Assigned task. Extract only the lines running from the top of the entries to the line that holds "[128,976,443,991] ./data/processed/en-fr/train.zh.pth ->". Include that line and omit the pictures.

Raw data.
——————————

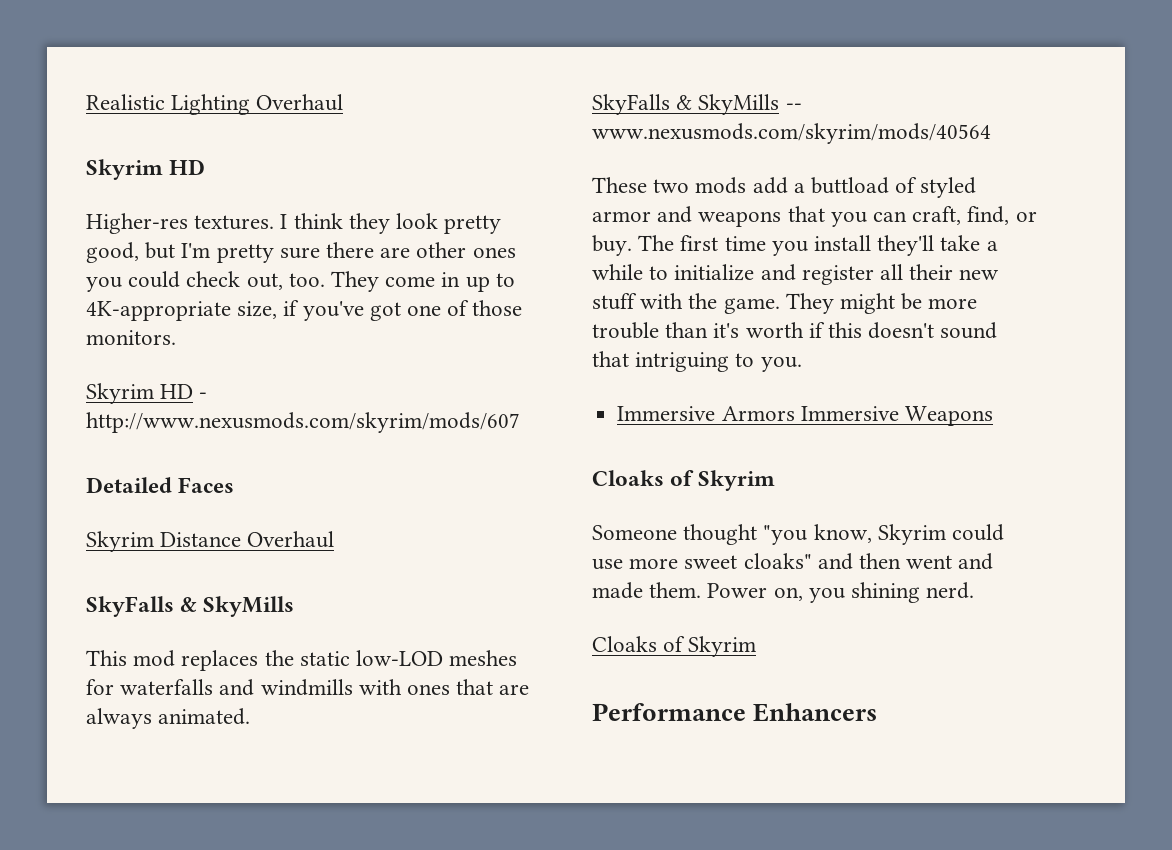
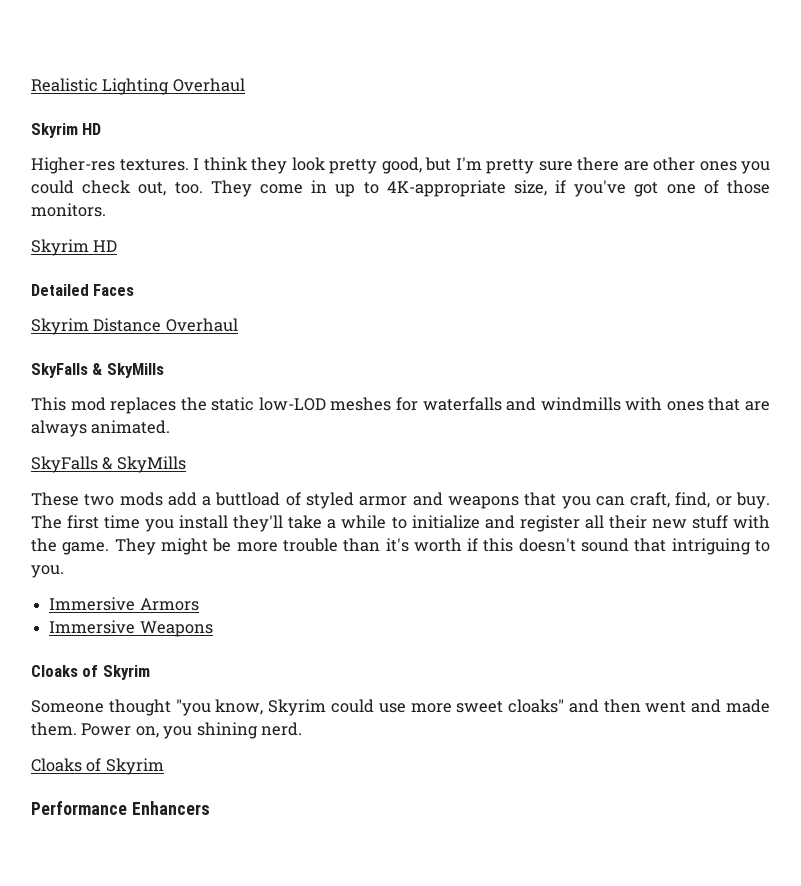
[199,392,208,399] [86,412,520,433] - http://www.nexusmods.com/skyrim/mods/607 -> (118, 246) none
[785,103,802,110] [592,123,991,144] -- www.nexusmods.com/skyrim/mods/40564 -> (186, 464) none
(795, 413) none -> (199, 604) //

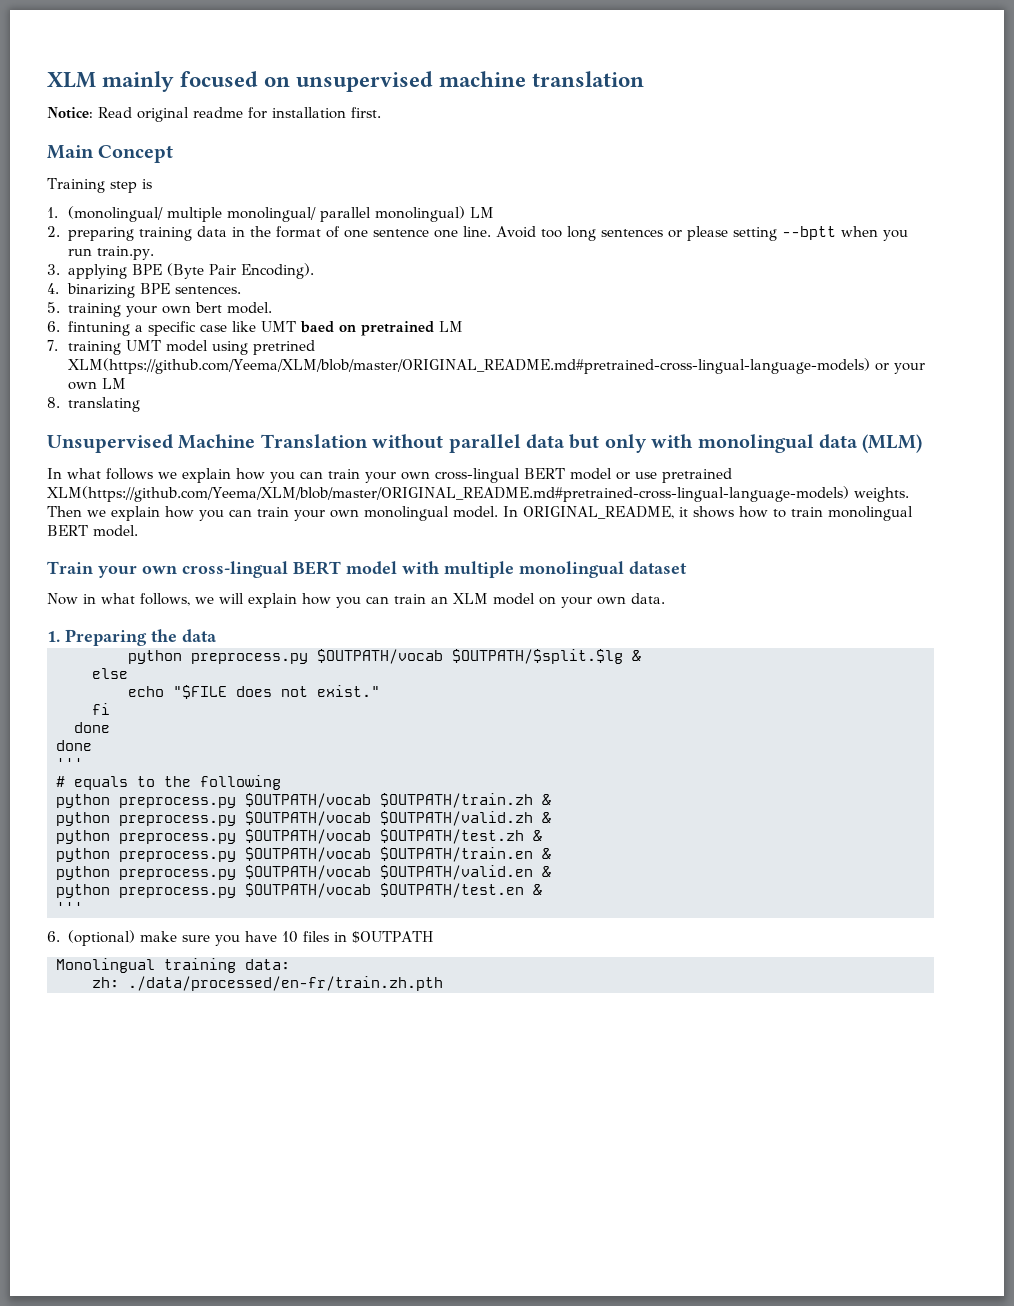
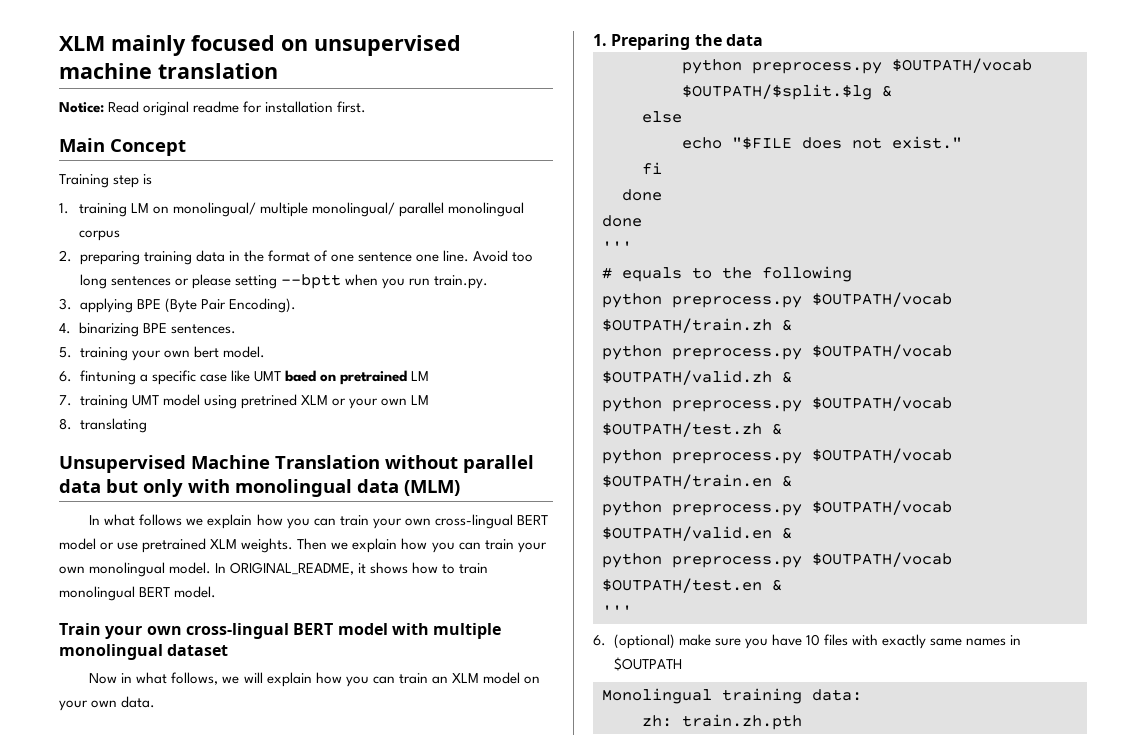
[68,206,164,222] (monolingual/ -> [78,202,256,217] training LM on monolingual/
[375,206,495,222] monolingual) LM -> [447,202,524,217] [78,230,120,241] monolingual corpus
[68,358,871,374] XLM(https://github.com/Yeema/XLM/blob/master/ORIGINAL_README.md#pretrained-cross-lingual-language-models) -> [300,395,328,405] XLM
[47,486,849,502] XLM(https://github.com/Yeema/XLM/blob/master/ORIGINAL_README.md#pretrained-cross-lingual-language-models) -> [210,539,238,549] XLM
(330, 936) none -> [851,634,1006,649] with exactly same names
[128,976,443,991] ./data/processed/en-fr/train.zh.pth -> [682,714,802,730] train.zh.pth

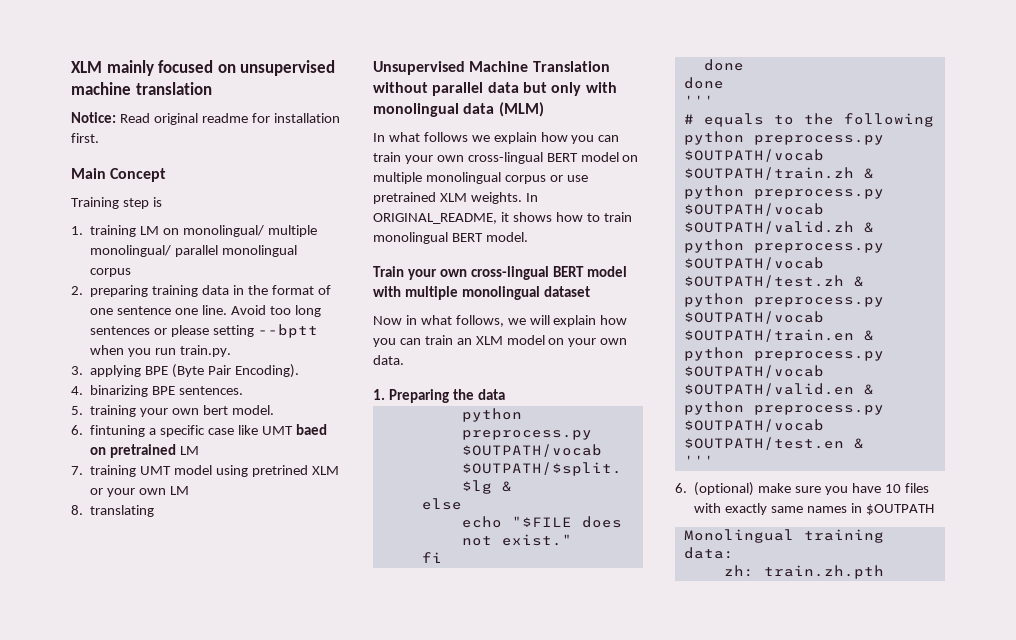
(96, 544) none -> [622,155,639,162] [373,172,546,184] on multiple monolingual corpus
[297,538,547,553] [59,562,212,577] Then we explain how you can train your own monolingual model. -> (522, 198) none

——————————

Answer to this task.
[199,392,208,399] [86,412,520,433] - http://www.nexusmods.com/skyrim/mods/607 -> (118, 246) none
[785,103,802,110] [592,123,991,144] -- www.nexusmods.com/skyrim/mods/40564 -> (186, 464) none
(795, 413) none -> (199, 604) //

[68,206,164,222] (monolingual/ -> [78,202,256,217] training LM on monolingual/
[375,206,495,222] monolingual) LM -> [447,202,524,217] [78,230,120,241] monolingual corpus
[68,358,871,374] XLM(https://github.com/Yeema/XLM/blob/master/ORIGINAL_README.md#pretrained-cross-lingual-language-models) -> [300,395,328,405] XLM
[47,486,849,502] XLM(https://github.com/Yeema/XLM/blob/master/ORIGINAL_README.md#pretrained-cross-lingual-language-models) -> [210,539,238,549] XLM
(330, 936) none -> [851,634,1006,649] with exactly same names
[128,976,443,991] ./data/processed/en-fr/train.zh.pth -> [682,714,802,730] train.zh.pth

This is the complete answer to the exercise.